The brothers may chafe at the suggestion, but Gemini is also their play for respect, both in the digital-currency world they've embraced and in the larger realm of tech entrepreneurs. After making their fame by suing Facebook CEO Mark Zuckerberg in 2008 and winning a settlement of $65 million, many say the twins haven't made any noteworthy moves. They are angel investors in 52 different companies through Winklevoss Capital, but almost none are big names. (Three have had exits: ride-sharing startup Hitch sold to Lyft; security firm Authy sold to Twilio; and restaurant-ordering app Caviar sold to Square.)

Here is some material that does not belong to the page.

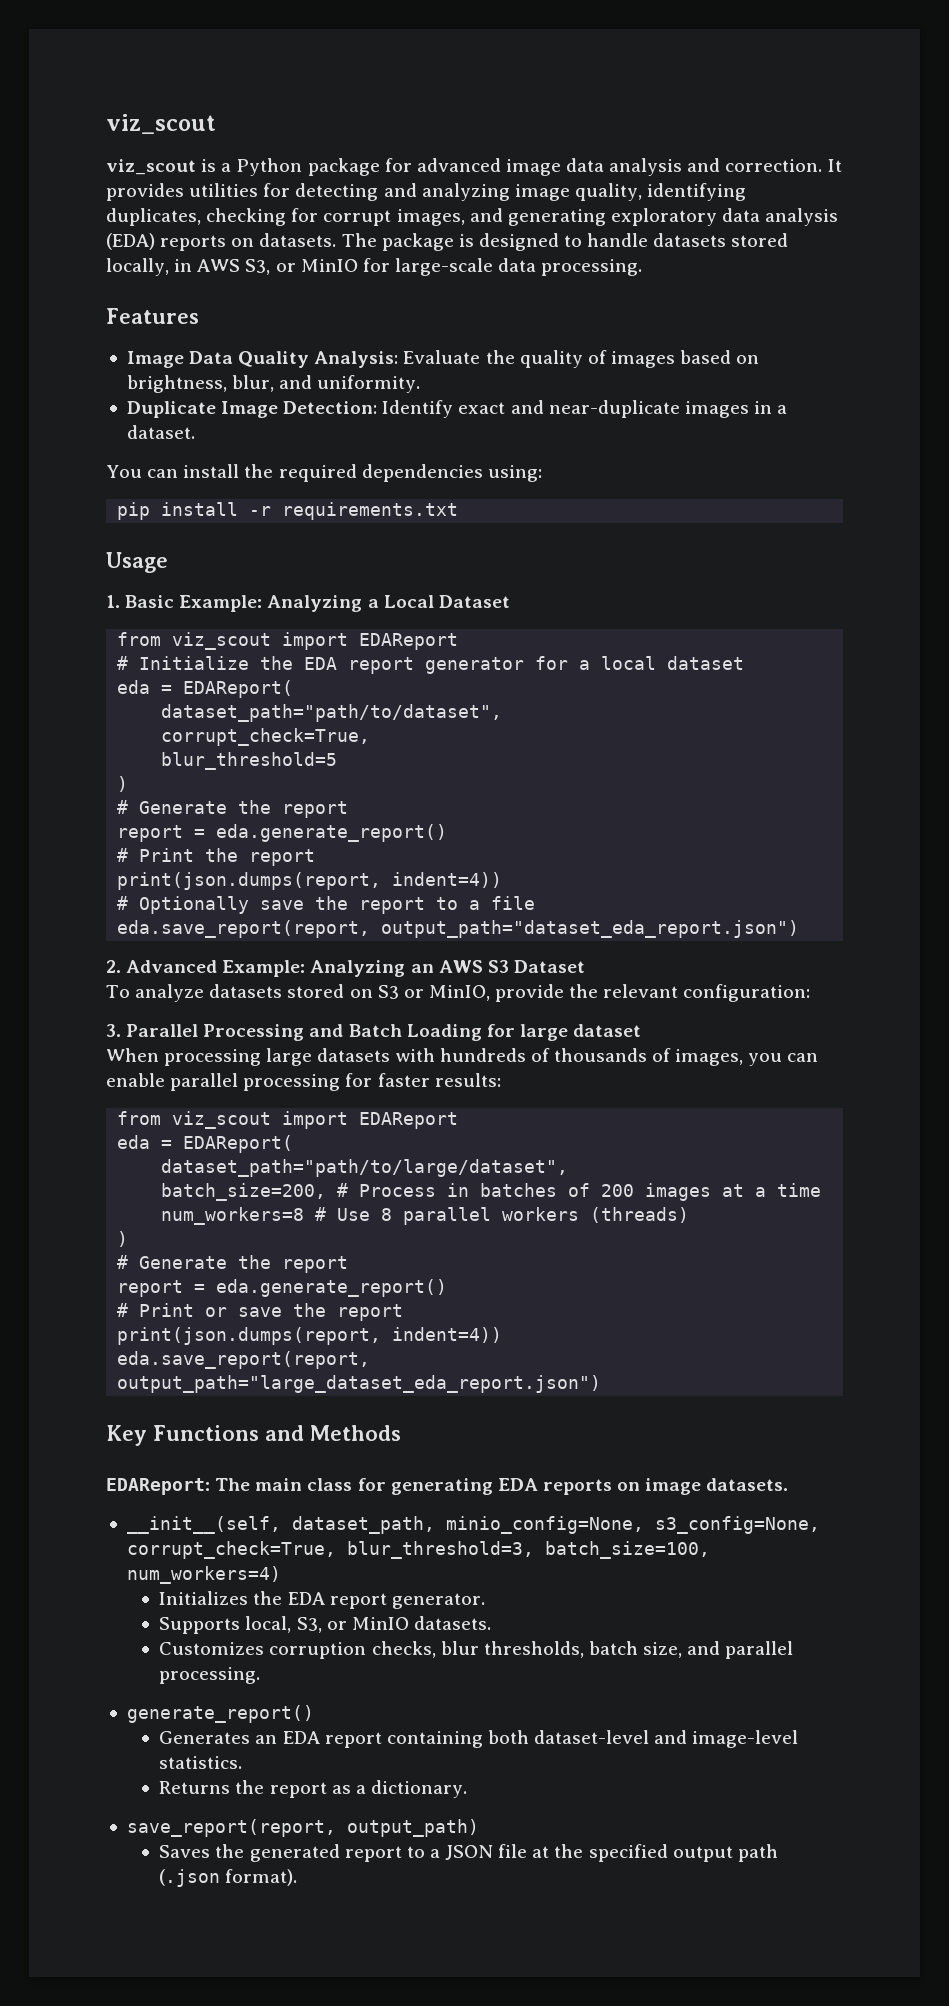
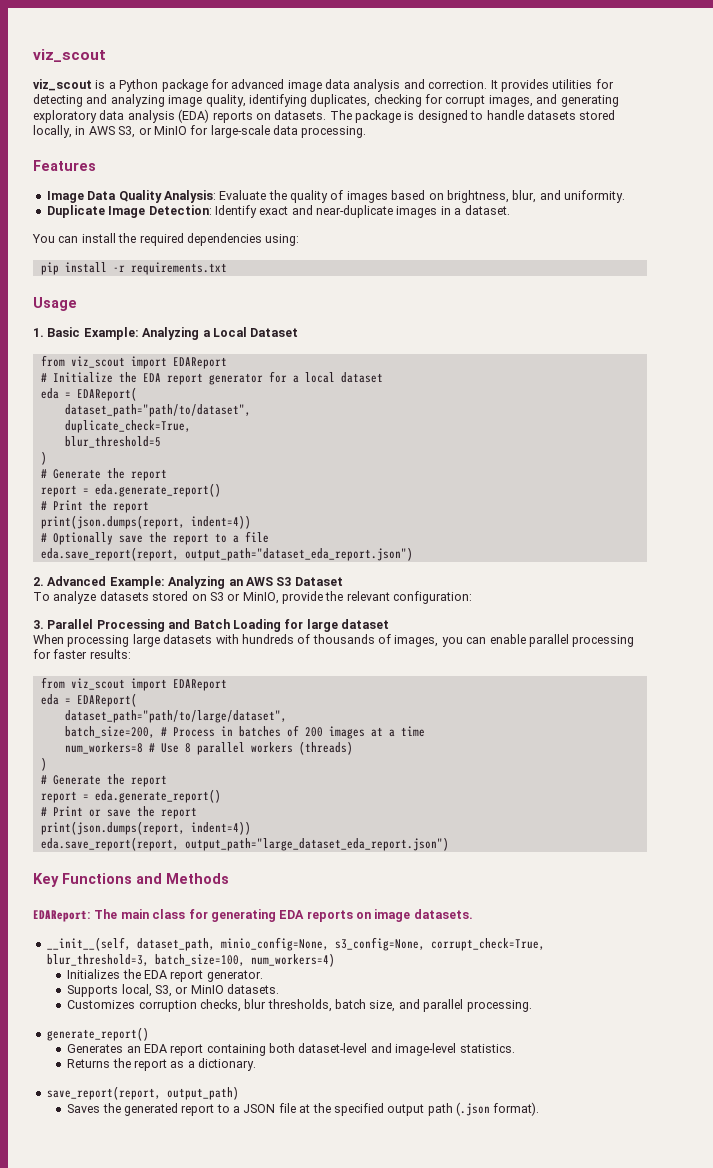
  dataset_path="path/to/dataset",
- corrupt_check=True,
+ duplicate_check=True,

But they have jumped into bitcoin whole-hog: In 2013 the brothers publicly stated that they owned 1% of all bitcoin in circulation. They will not reveal whether that supply has changed, but at current market price, those 146,893 bitcoins would translate to nearly $35 million. In addition to holding a large amount of coin, they have invested in bitcoin startups, launched a pricing index and now an exchange, and are still working on launching an ETF. Tyler Winklevoss says he and his brother spend "110% of our time" on bitcoin.
And yet, many in the bitcoin community still aren't impressed. One prominent digital-currency executive, speaking anonymously, told Fortune, "I think our industry would prefer that if there’s a celebrity spokesperson, it not be them." The brothers are predictably cagey on the topic of their own reputation in the space. "I don't see a lot of skepticism about what we're doing," Cameron Winklevoss says. "But I mean, I'm not searching for it." Tyler Winklevoss is a bit more direct: "We dealt with a lot of skepticism early on, when we first spoke about bitcoin. And a lot of the same people who were literally chuckling at that time are now not only taking bitcoin seriously but trying to find a place to work in it. We've weathered a few storms before, like when social networking was considered a fad. I think that we have a track record of being on to something big."
Gemini enters a market that already has some some established competitors, including Coinbase, which is not licensed in New York, and ItBit, which obtained a trust charter from the NYDFS in May, beating Gemini to the punch.
The twins hope to compete on security. Gemini uses multi-factor authentication via Authy (a company in which they were investors), a 'cold-vaulting' system for storage, and a chief security officer, Cem Paya, who has priors working in security at Airbnb, Google and Microsoft. They hired Jules Kroll's intelligence firm K2 for oversight. They met with regulators at the NYDFS repeatedly to establish a relationship. "We wanted to build with a security-first mentality," Cameron Winklevoss says. "This isn't some fly-by-night operation."
If Gemini can pull banking types to bitcoin buying, the founders also believe it could make them influencers at a regulatory level. "Once we get a foothold in New York and start building a successful company," Cameron Winklevoss says, "we're going to have a decent seat at the table, and regulators are going to listen."
Even if doubts about their reputation makes bitcoin devotees cautious, the twins are betting on the rising price of the currency. And if nothing else, building Gemini, they say, has been "a fun ride."